Eski turk geleneklerine gore dugunden bir hafta sonraki gece. Bu gelenege gore dugun yapilir, damat bir hafta boyunca gelinin odasina girer, selam verip cikardi. bu cagin insanlari bu irade sinavini veremeyecek kadar gucsuz ve iradesiz oldugu icin bu gelenek unutulmustur.
geleneklerimizde var olan, hacıları * tarafından alaylı bir moral vermek gerektiren, kızın bakire olmaması durumunda kötü kadın ** tarafından boşanmaya kadar gidebilecek durumdur. böyle bir durum olursa ketçap iş görür. zaten kötü kadın profesör değildir heralde *
bayan ve erkeğin evlendikleri ilk gece için kullanılan tabir. zamanında herkes kendini eşine sakladığı için ayrı bir önemi varmış. bayanların bekareti o gecenin sabahında tescillenirmiş. olayın bu kısmının ne kadar doğru olduğu malum. ancak günümüz evliliklerinde bu gecenin önemi azalmıştır. zaten gerek de yoktur. iki gönül birbirini seviyor ve tamamlıyorsa yerim gerdeğini.

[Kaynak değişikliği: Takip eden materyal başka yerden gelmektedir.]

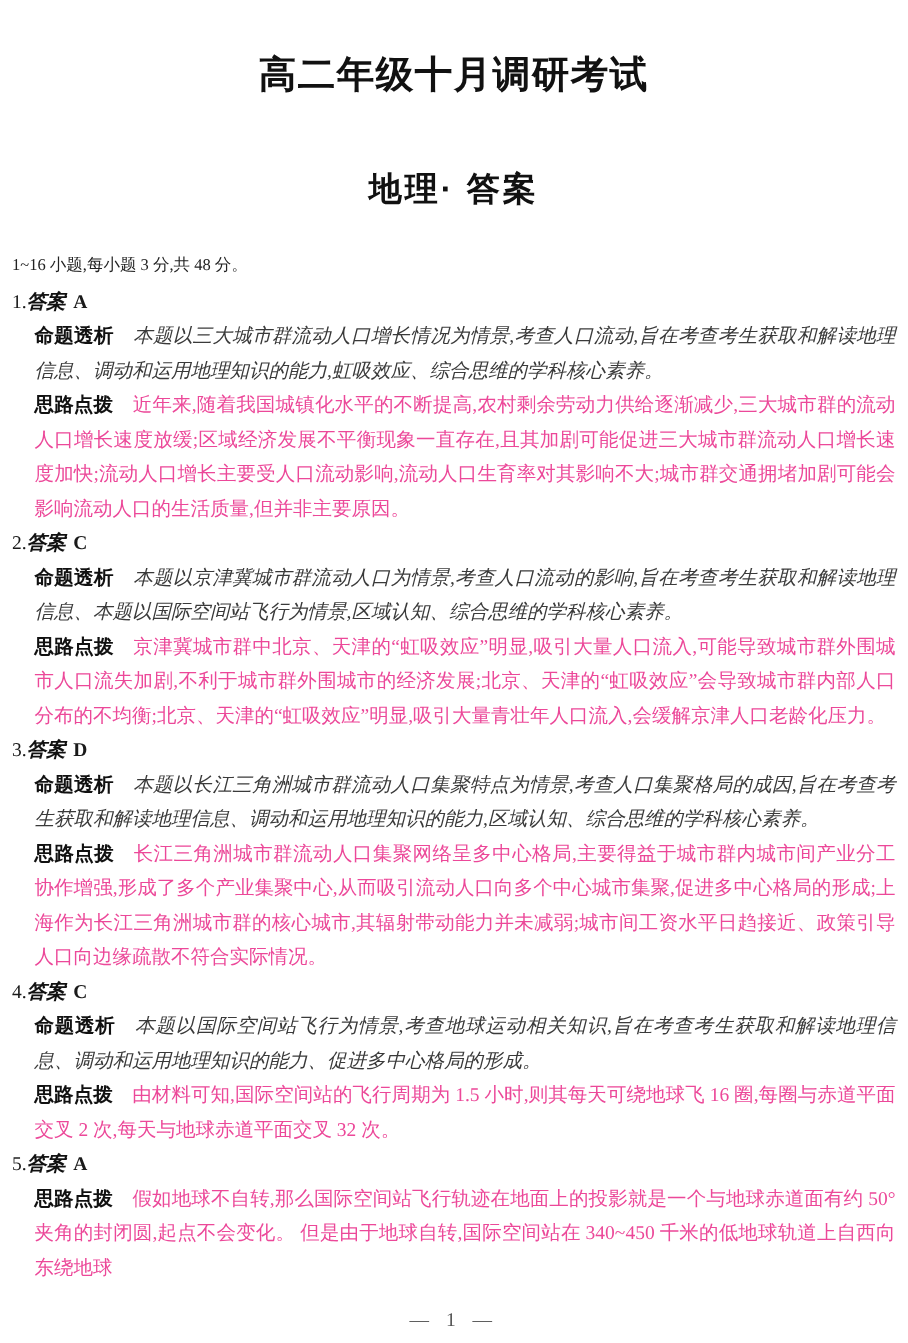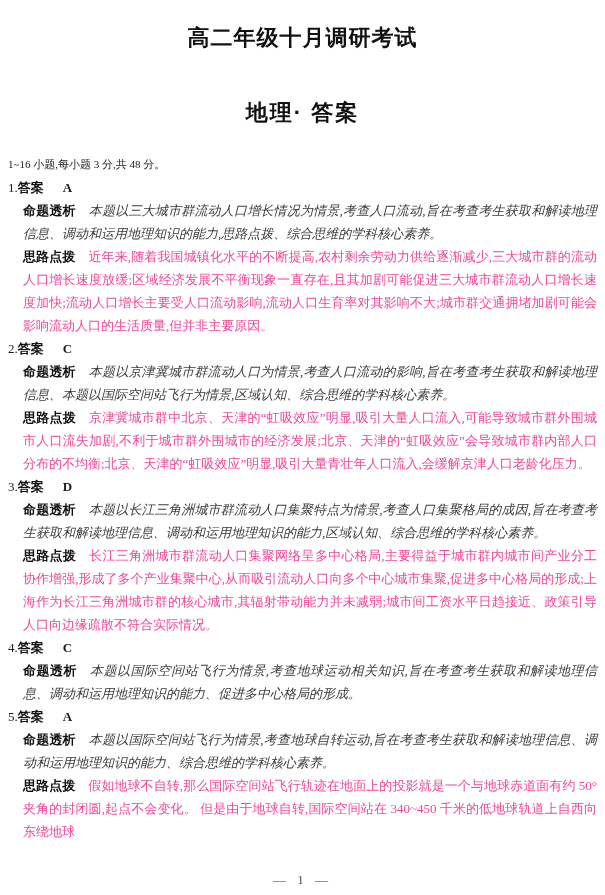--- a/index.html
+++ b/index.html
@@ -17,9 +17,9 @@
     font-family: "Liberation Serif", serif;
   }
   .page-title {
-    margin-top: 23px;
+    margin-top: 33px;
     text-align: center;
-    font-size: 22px;
+    font-size: 25px;
     font-weight: 700;
     letter-spacing: 1px;
     color: #111;

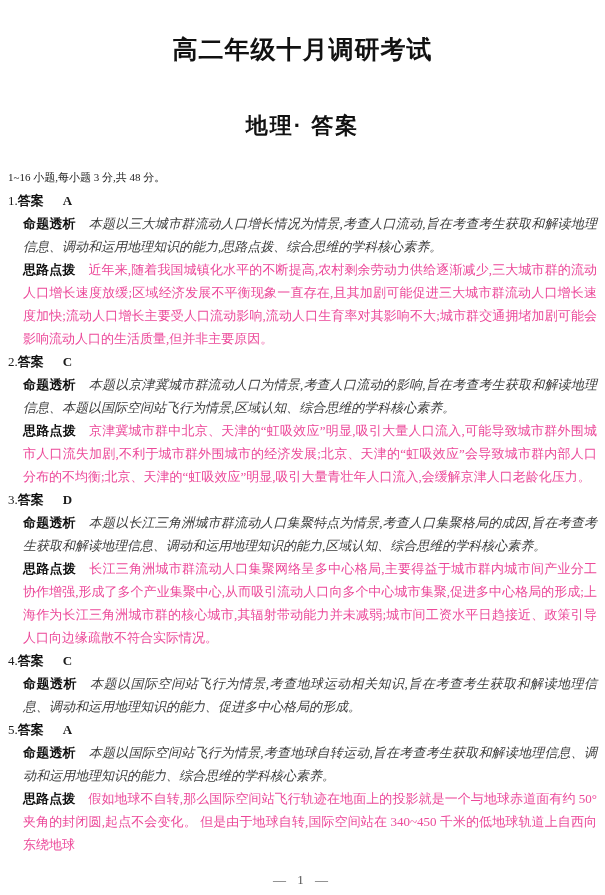--- a/index.html
+++ b/index.html
@@ -59,7 +59,8 @@
     font-weight: 700;
     font-family: "Liberation Sans", sans-serif;
     color: #111;
-    margin-right: 19px;
+    margin-right: 5px;
+    font-style: italic;
   }
   .answer-letter {
     color: #1a1a1a;

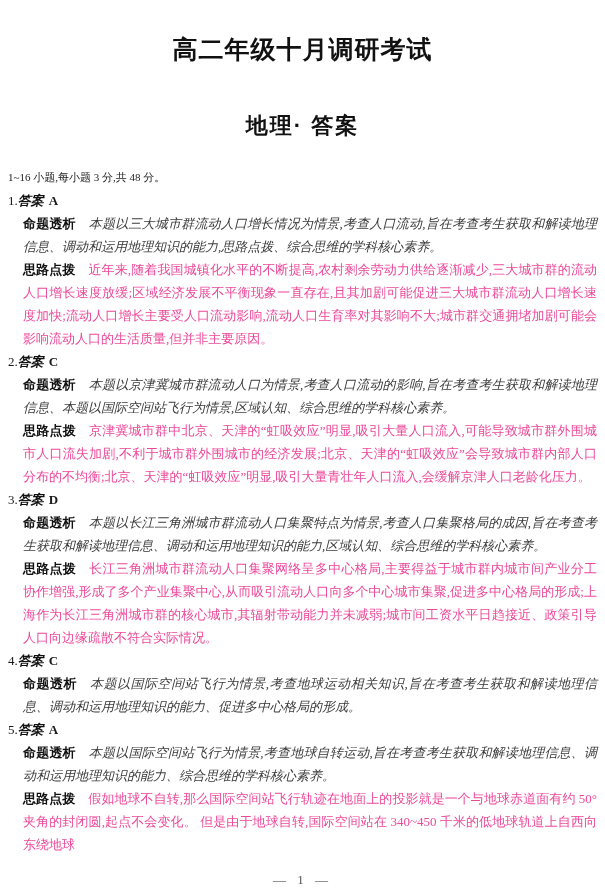--- a/index.html
+++ b/index.html
@@ -113,7 +113,7 @@
 
     <div class="question">
       <div class="answer-line"><span class="qnum">1.</span><span class="lbl">答案</span><span class="answer-letter">A</span></div>
-      <p class="para"><span class="lbl">命题透析</span><span class="analysis-text">本题以三大城市群流动人口增长情况为情景,考查人口流动,旨在考查考生获取和解读地理信息、调动和运用地理知识的能力,思路点拨、综合思维的学科核心素养。</span></p>
+      <p class="para"><span class="lbl">命题透析</span><span class="analysis-text">本题以三大城市群流动人口增长情况为情景,考查人口流动,旨在考查考生获取和解读地理信息、调动和运用地理知识的能力,虹吸效应、综合思维的学科核心素养。</span></p>
       <p class="para"><span class="lbl">思路点拨</span><span class="tips-text">近年来,随着我国城镇化水平的不断提高,农村剩余劳动力供给逐渐减少,三大城市群的流动人口增长速度放缓;区域经济发展不平衡现象一直存在,且其加剧可能促进三大城市群流动人口增长速度加快;流动人口增长主要受人口流动影响,流动人口生育率对其影响不大;城市群交通拥堵加剧可能会影响流动人口的生活质量,但并非主要原因。</span></p>
     </div>
 

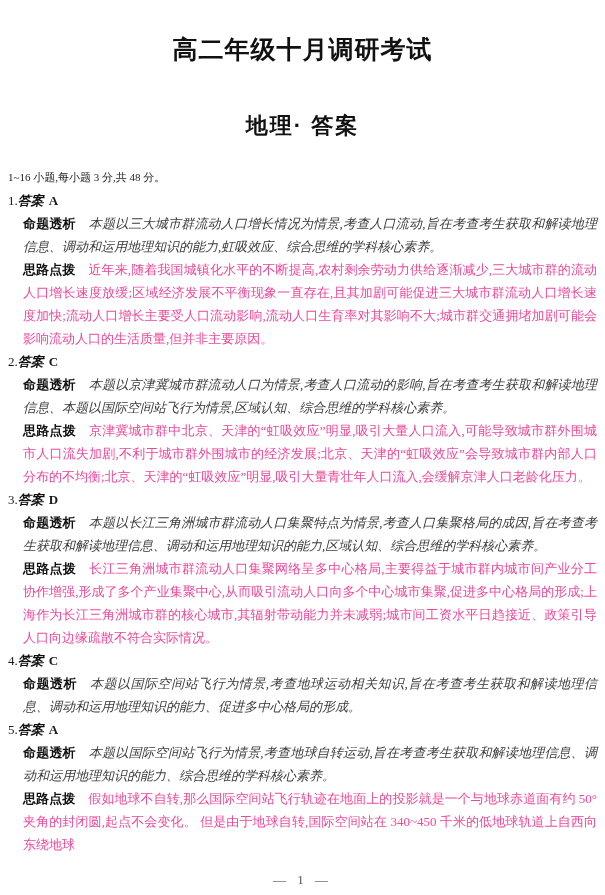--- a/index.html
+++ b/index.html
@@ -132,6 +132,7 @@
     <div class="question">
       <div class="answer-line"><span class="qnum">4.</span><span class="lbl">答案</span><span class="answer-letter">C</span></div>
       <p class="para"><span class="lbl">命题透析</span><span class="analysis-text">本题以国际空间站飞行为情景,考查地球运动相关知识,旨在考查考生获取和解读地理信息、调动和运用地理知识的能力、促进多中心格局的形成。</span></p>
+      <p class="para"><span class="lbl">思路点拨</span><span class="tips-text">由材料可知,国际空间站的飞行周期为 1.5 小时,则其每天可绕地球飞 16 圈,每圈与赤道平面交叉 2 次,每天与地球赤道平面交叉 32 次。</span></p>
     </div>
 
     <div class="question">

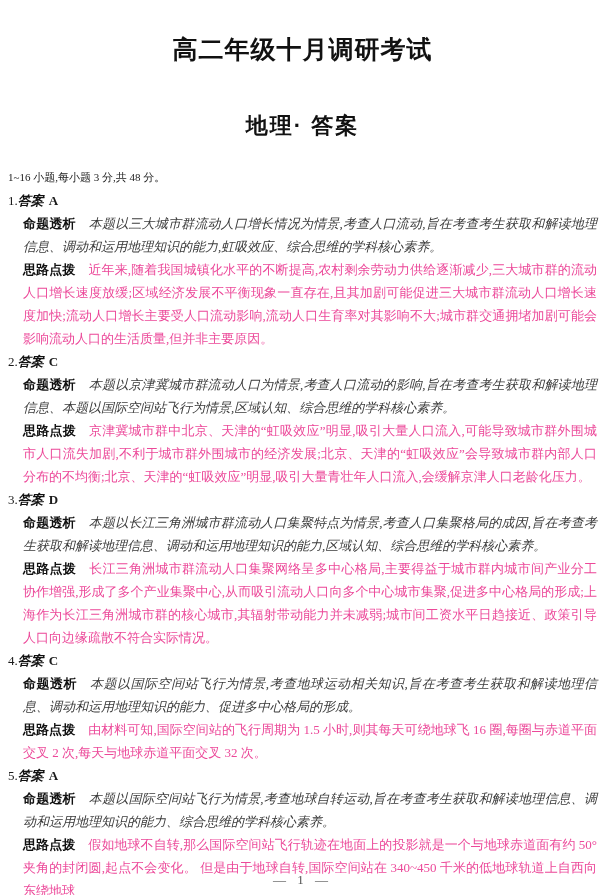--- a/index.html
+++ b/index.html
@@ -137,7 +137,6 @@
 
     <div class="question">
       <div class="answer-line"><span class="qnum">5.</span><span class="lbl">答案</span><span class="answer-letter">A</span></div>
-      <p class="para"><span class="lbl">命题透析</span><span class="analysis-text">本题以国际空间站飞行为情景,考查地球自转运动,旨在考查考生获取和解读地理信息、调动和运用地理知识的能力、综合思维的学科核心素养。</span></p>
       <p class="para"><span class="lbl">思路点拨</span><span class="tips-text">假如地球不自转,那么国际空间站飞行轨迹在地面上的投影就是一个与地球赤道面有约 50°夹角的封闭圆,起点不会变化。 但是由于地球自转,国际空间站在 340~450 千米的低地球轨道上自西向东绕地球</span></p>
     </div>
   </div>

Düğün gecesi kızın babası damatla dalga geçiyormuş. Sen Kayseriler gibi ilk gecemi gerdeğe gireceksin yoksa Karadenizliler gibi bir gün sonramı gerdeğe gireceksin. Damat cevap verir; Ayık ol ben Adanalıyım. Birgün önceden gerdeğe girdim.
kelime anlamı olarak; yeni evli çiftler için kız evi tarafından yapılan çadır. çadırın eşyası ve kurulumu kız evi tarafından yapılırdı. bir nevi evlenen çiftin ayrı eve çıkmasıydı. çünkü orta asya türk boylarında günümüzde olduğu gibi geniş aile kavramı yoktu, çekirdek aile ön plandaydı.

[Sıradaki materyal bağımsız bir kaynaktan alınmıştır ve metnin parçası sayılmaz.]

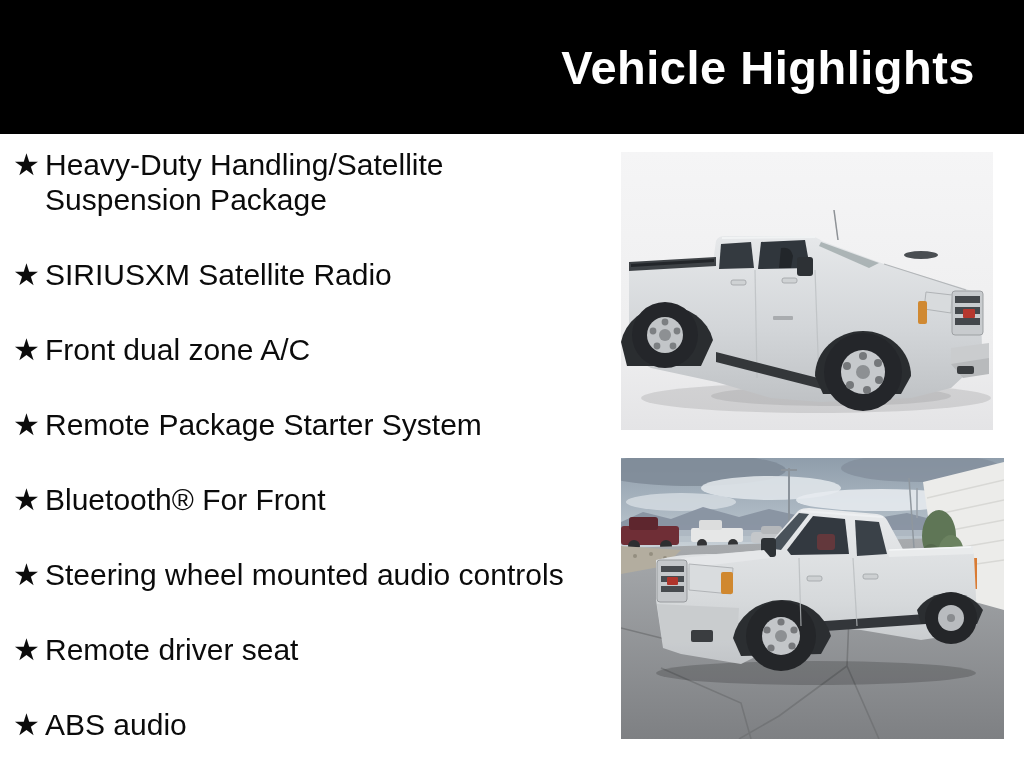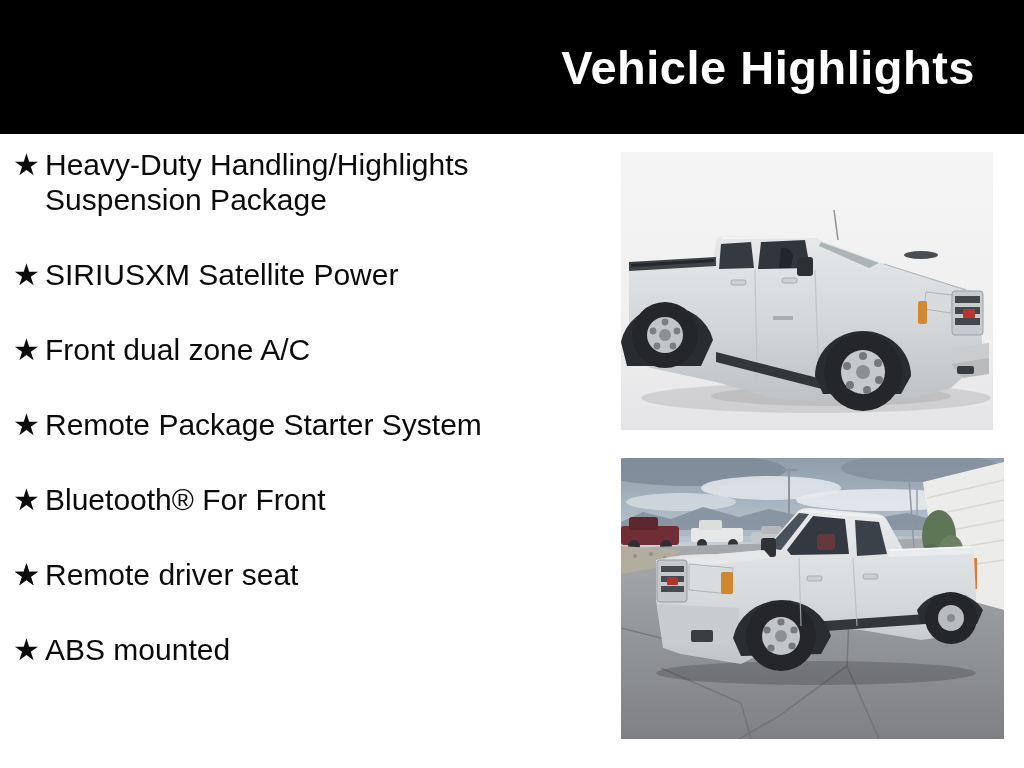--- a/index.html
+++ b/index.html
@@ -52,7 +52,7 @@
   <ul class="highlights">
     <li>
       <span class="star">★</span>
-      <span>Heavy-Duty Handling/Highlights Suspension Package</span>
+      <span>Heavy-Duty Handling/Satellite Suspension Package</span>
     </li>
 
     <li>

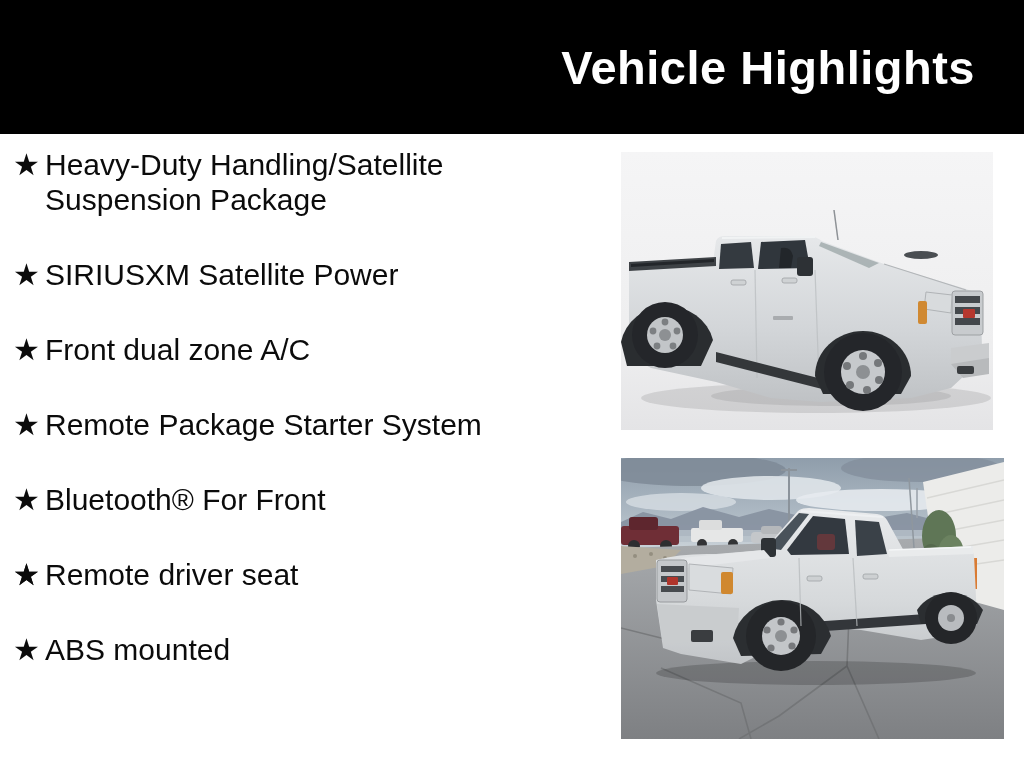--- a/index.html
+++ b/index.html
@@ -57,7 +57,7 @@
 
     <li>
       <span class="star">★</span>
-      <span>SIRIUSXM Satellite Power</span>
+      <span>SIRIUSXM Satellite Radio</span>
     </li>
 
     <li>

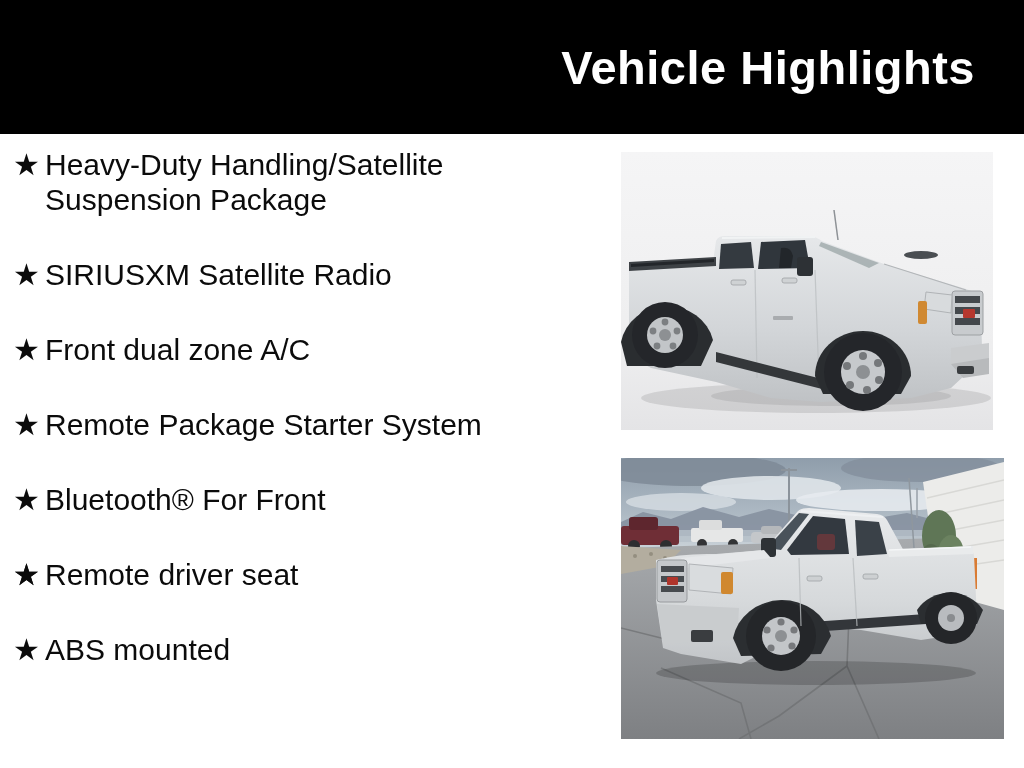--- a/index.html
+++ b/index.html
@@ -77,6 +77,7 @@
 
     <li>
       <span class="star">★</span>
+      <span>Steering wheel mounted audio controls</span>
     </li>
 
     <li>

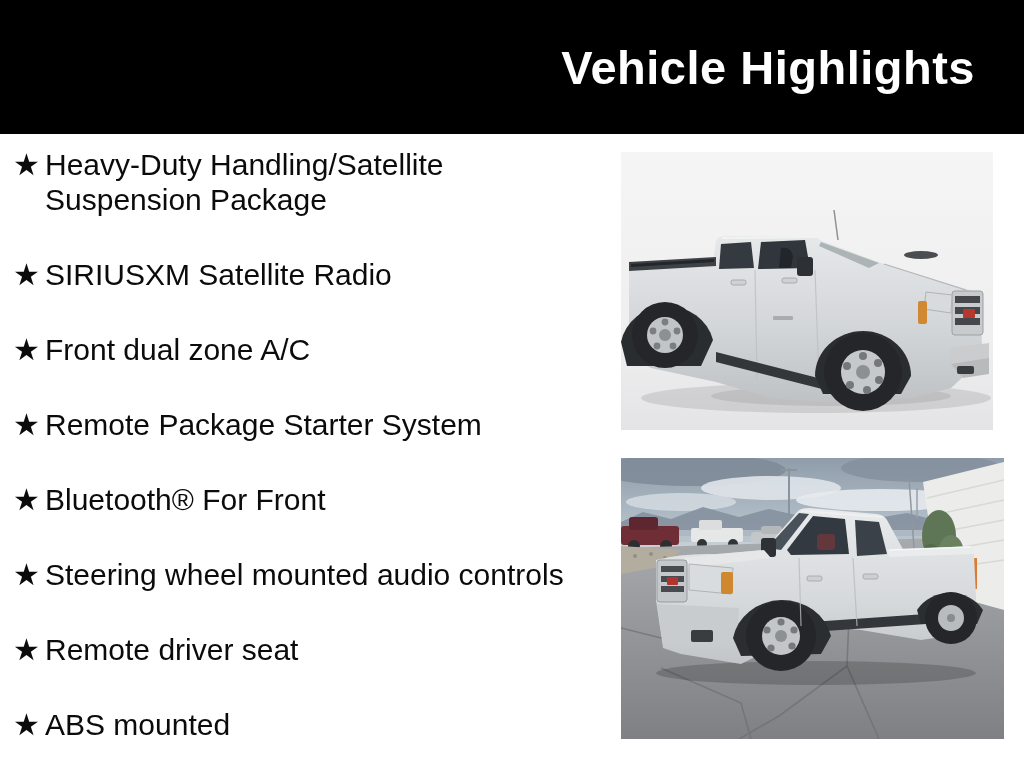--- a/index.html
+++ b/index.html
@@ -87,7 +87,7 @@
 
     <li>
       <span class="star">★</span>
-      <span>ABS mounted</span>
+      <span>ABS audio</span>
     </li>
   </ul>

şanlıurfa'nın bozova ilçesine bağlı bir köy. köy gençleri köyün isminden dertliymiş. alay ediyorlarmış köy ismiyle.köyün ismini değiştirmesini istiyorlarmış.
Damatların en mutlu olduğu gece.
Bir söz vardır sevgili damatlar;
Kadın size akşam bir delik gösterir, sabahına kaçacak kırk delik aratır.